What this task involves:
Using the data below, work out how many lines contain "last", and report only that number.

'''

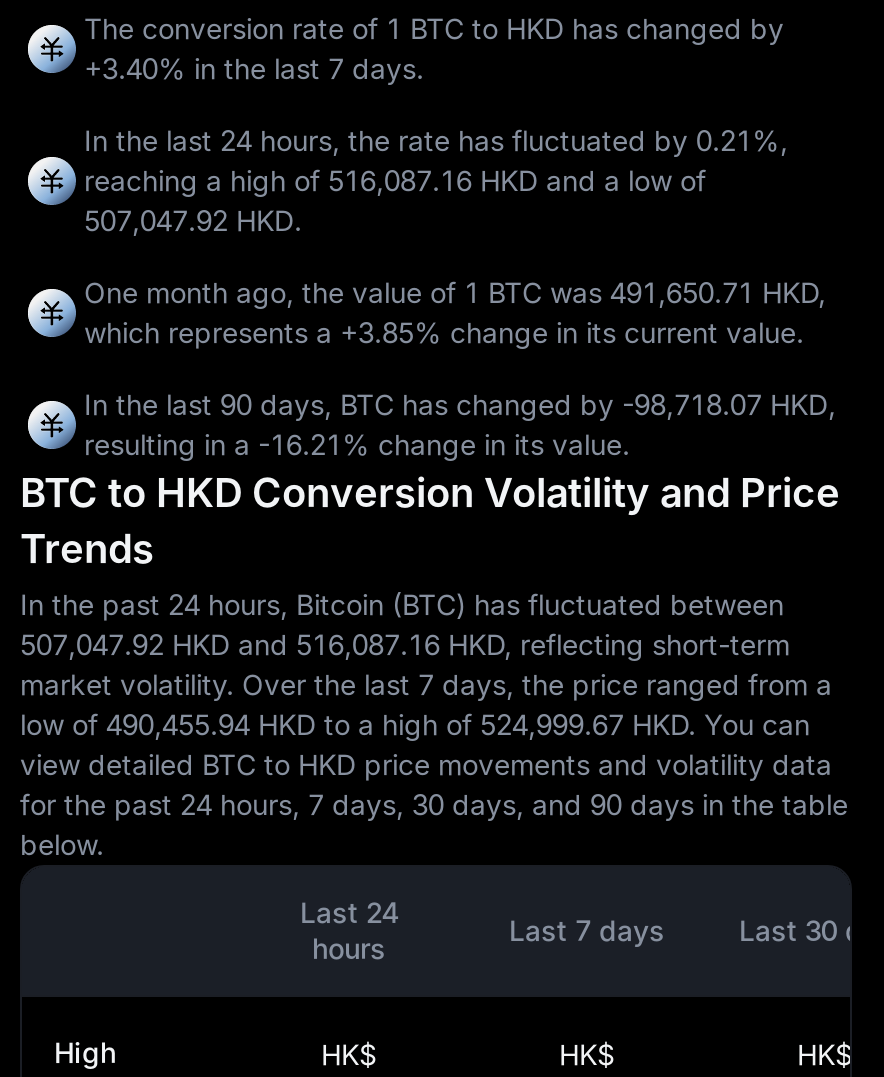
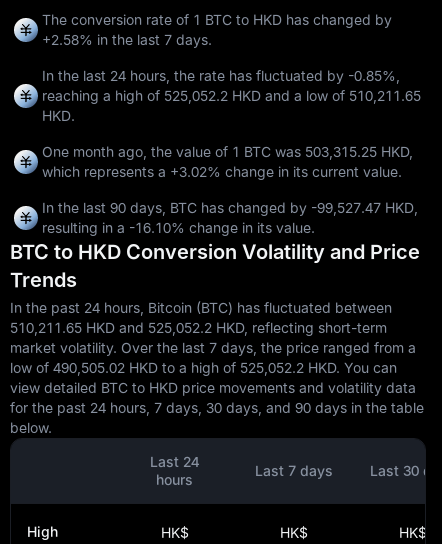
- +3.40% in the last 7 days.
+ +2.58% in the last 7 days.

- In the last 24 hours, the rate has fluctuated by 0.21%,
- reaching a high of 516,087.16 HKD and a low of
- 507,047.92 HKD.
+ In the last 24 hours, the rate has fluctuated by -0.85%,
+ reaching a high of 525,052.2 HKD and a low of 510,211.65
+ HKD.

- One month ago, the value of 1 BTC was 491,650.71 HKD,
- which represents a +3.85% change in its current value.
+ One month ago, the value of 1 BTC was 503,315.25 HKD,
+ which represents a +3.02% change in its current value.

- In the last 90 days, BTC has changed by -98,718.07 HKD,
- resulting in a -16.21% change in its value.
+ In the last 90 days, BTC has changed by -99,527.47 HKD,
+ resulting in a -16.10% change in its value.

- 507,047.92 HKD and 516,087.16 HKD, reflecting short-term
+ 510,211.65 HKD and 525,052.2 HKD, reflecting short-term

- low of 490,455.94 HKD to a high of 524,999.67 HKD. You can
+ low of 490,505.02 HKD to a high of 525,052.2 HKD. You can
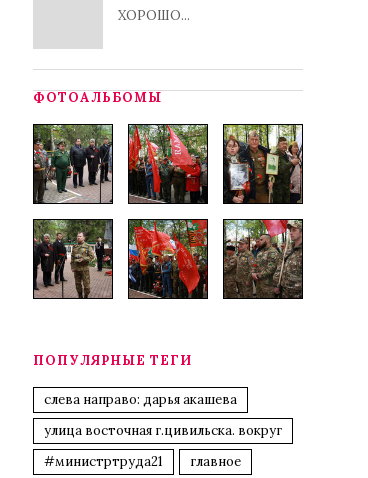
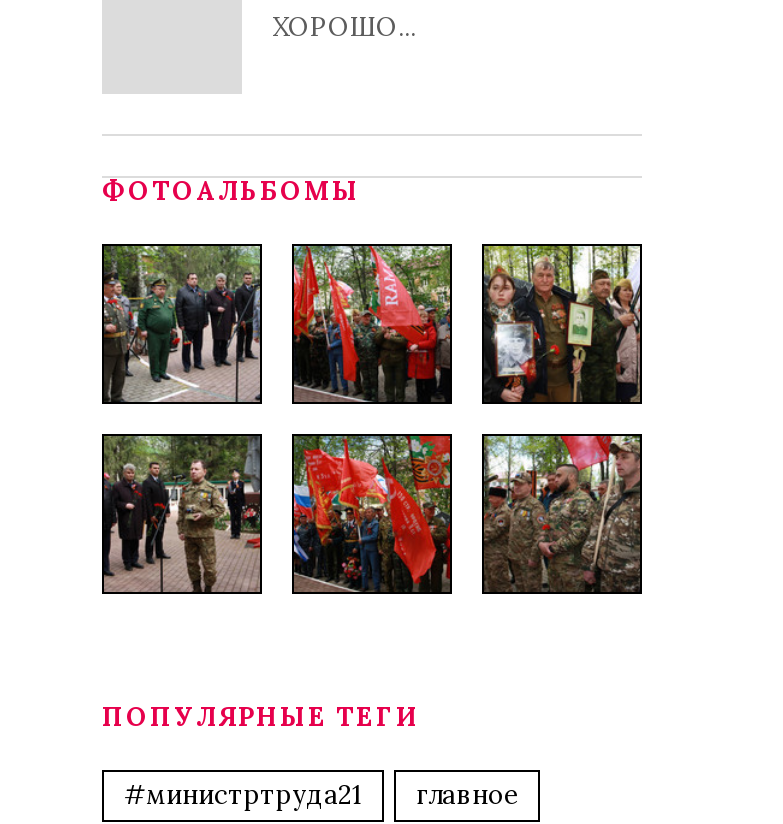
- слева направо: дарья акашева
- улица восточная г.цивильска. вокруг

'''
'''

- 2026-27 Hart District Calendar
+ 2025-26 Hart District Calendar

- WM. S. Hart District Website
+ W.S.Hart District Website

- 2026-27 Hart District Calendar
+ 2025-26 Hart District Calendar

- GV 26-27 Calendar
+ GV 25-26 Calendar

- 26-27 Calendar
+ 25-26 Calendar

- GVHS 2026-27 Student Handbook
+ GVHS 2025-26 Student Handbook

'''

Reply:
6